Two Lovers

„Two Lovers“ – der Titel lässt eine üble Schnulze vermuten. James Gray präsentiert stattdessen aber ein mit hervorragenden Schauspielern besetztes Drama um Liebe, Einsamkeit und Depressionen.

Leonard (Joaquin Phoenix) wurde von seiner Verlobten verlassen und hat seitdem schon einige Selbstmordversuche hinter sich. Er wohnt wieder in dem Kinderzimmer seiner Eltern (Isabella Rossellini und Moni Moshonov) und arbeitet in der Wäschereinigung seines Vaters. Ein paar Stunden nach seinem letzten Versuch, sich das Leben zu nehmen, stellen ihm seine Eltern Sandra (Vinessa Shaw) vor. Sandra wirkt bodenständig und gesteht Leonard nicht nur ihre Liebe, sondern verspricht auch, für ihn zu sorgen. Doch Leonard lernt zur gleichen Zeit auch Michelle (Gwyneth Paltrow) kennen. Sie erscheint ihm wild und aufregend. Auch als er erkennen muss, dass sie seit längerer Zeit eine Affäre mit einem verheiratetem Mann (Elias Koteas) hat, sieht er in Michelle doch seine große Liebe. Leonard schwankt in seiner Einsamkeit zwischen einer Frau, die ihn liebt und für ihn sorgen will, und einer, die noch mehr Probleme hat als er selbst. Und obwohl Michelle nicht gut für ihn ist, kann er sich nicht von ihr loslösen.

Die Ausgangssituation von „Two Lovers“ klingt also schon vielversprechend. Gray hat zudem einen optisch wunderschönen Film abgeliefert: Die Bilder im winterlichen New York strahlen Kälte und Unbehaglichkeit aus und unterstützen das Innenleben der Figuren hervorragend. Auch die Schauspieler lassen nichts zu wünschen übrig. Vor allem Joaquin Phoenix gibt Leonard mit einer ungeheuren Intensität und macht den Film dadurch schon sehenswert.

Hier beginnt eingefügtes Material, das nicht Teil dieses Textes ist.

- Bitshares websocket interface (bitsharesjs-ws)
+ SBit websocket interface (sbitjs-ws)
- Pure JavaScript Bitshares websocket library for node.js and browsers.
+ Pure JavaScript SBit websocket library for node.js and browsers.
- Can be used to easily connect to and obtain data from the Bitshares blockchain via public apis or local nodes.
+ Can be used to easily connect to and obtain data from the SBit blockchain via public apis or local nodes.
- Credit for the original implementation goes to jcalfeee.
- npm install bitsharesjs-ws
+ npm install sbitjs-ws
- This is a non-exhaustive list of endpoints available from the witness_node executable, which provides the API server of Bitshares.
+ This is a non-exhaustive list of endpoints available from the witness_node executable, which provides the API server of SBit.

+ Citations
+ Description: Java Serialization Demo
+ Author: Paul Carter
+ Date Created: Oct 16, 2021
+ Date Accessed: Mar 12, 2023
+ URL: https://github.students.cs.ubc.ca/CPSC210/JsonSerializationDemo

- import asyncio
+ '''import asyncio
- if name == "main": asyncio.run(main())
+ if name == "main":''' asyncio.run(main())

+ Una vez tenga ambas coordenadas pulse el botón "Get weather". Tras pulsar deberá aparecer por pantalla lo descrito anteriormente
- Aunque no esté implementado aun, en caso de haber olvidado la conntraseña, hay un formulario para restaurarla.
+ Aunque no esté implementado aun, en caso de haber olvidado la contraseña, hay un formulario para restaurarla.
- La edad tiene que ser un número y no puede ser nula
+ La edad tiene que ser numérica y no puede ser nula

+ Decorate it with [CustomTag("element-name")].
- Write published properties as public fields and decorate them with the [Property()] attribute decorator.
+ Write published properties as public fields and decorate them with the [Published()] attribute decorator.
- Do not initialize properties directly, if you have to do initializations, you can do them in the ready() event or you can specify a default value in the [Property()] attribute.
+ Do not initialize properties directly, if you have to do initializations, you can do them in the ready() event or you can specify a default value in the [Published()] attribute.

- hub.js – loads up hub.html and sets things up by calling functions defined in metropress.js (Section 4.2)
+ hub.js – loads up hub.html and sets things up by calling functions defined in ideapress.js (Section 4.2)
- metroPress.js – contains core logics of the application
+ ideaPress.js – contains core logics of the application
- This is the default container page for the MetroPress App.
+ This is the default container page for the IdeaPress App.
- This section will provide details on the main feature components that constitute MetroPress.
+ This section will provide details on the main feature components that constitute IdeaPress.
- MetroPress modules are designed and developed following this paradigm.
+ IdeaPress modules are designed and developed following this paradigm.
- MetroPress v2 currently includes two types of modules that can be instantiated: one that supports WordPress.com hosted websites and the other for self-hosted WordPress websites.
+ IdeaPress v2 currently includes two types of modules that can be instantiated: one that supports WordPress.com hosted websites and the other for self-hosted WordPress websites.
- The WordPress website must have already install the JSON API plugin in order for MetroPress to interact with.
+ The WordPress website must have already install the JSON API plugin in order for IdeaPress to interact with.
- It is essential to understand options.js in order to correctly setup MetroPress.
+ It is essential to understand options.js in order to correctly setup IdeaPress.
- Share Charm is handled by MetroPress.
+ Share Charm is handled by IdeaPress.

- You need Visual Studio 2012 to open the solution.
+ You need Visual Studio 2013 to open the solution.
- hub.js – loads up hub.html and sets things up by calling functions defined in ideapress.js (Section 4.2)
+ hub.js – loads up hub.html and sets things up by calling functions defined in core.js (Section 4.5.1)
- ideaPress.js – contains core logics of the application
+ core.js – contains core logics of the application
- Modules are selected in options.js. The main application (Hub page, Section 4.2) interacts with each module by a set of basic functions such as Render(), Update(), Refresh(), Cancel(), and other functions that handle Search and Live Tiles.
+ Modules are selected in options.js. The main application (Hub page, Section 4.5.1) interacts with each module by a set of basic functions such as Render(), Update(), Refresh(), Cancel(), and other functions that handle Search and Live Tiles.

Begeistert bin ich von „Two Lovers“ dennoch nicht. Während Gray mit den Depressionen von Leonard und dem Drogenmissbrauch Michelles angenehm subtil umgeht, wäre an anderen Stellen ein bisschen mehr Zurückhaltung wünschenswert gewesen: Der Selbstmordversuch als Einstieg erzeugt sicherlich Aufmerksamkeit; dass Leonard allerdings am selben Abend direkt von seinen Eltern verkuppelt wird, wirkt doch etwas unglaubhaft.

Auch weiß ich nicht, was ich vom Ende des Film halten soll (Achtung, Spoiler!): Leonard entscheidet sich für Michelle, will ihr gar einen Heiratsantrag machen. Michelle jedoch geht zurück zu Ronald, dem verheirateten Mann. Leonard kehrt daraufhin zu Sandra zurück und plant nun, sie zu heiraten. Scheinbar hat er sich dazu entschlossen, geliebt zu werden. Ob er glaubt, dadurch glücklich zu werden, erfährt der Zuschauer nicht. Dass sich Leonard am Abend, an dem er von Michelle, seiner großen Liebe, verlassen wird, dann einfach für Sandra entscheidet, kann ich allerdings nur schwer nachvollziehen. Hat er innerhalb von ein paar Stunden begriffen, dass er in erster Linie für sich selbst sorgen muss? Hat er verstanden, dass es wichtiger für ihn ist, selbst glücklich zu werden, als die Probleme von so kaputten Menschen wie Michelle auf sich zu bürden? Falls er diese Wandlung am Ende tatsächlich gemacht hat, geht das reichlich schnell; immerhin hatte er nach dem Verlust seiner letzten großen Liebe einige Selbstmordversuche hinter sich. (Spoiler Ende!)

„Two Lovers“ lässt mich zwiegespalten zurück: Die Inszenierung ist stimmungsvoll, die Schauspieler hervorragend. Da die Figuren und ihre Handlungen für mich stellenweise nicht nachvollziehbar waren, wurden meine Erwartungen aber doch ein bisschen enttäuscht.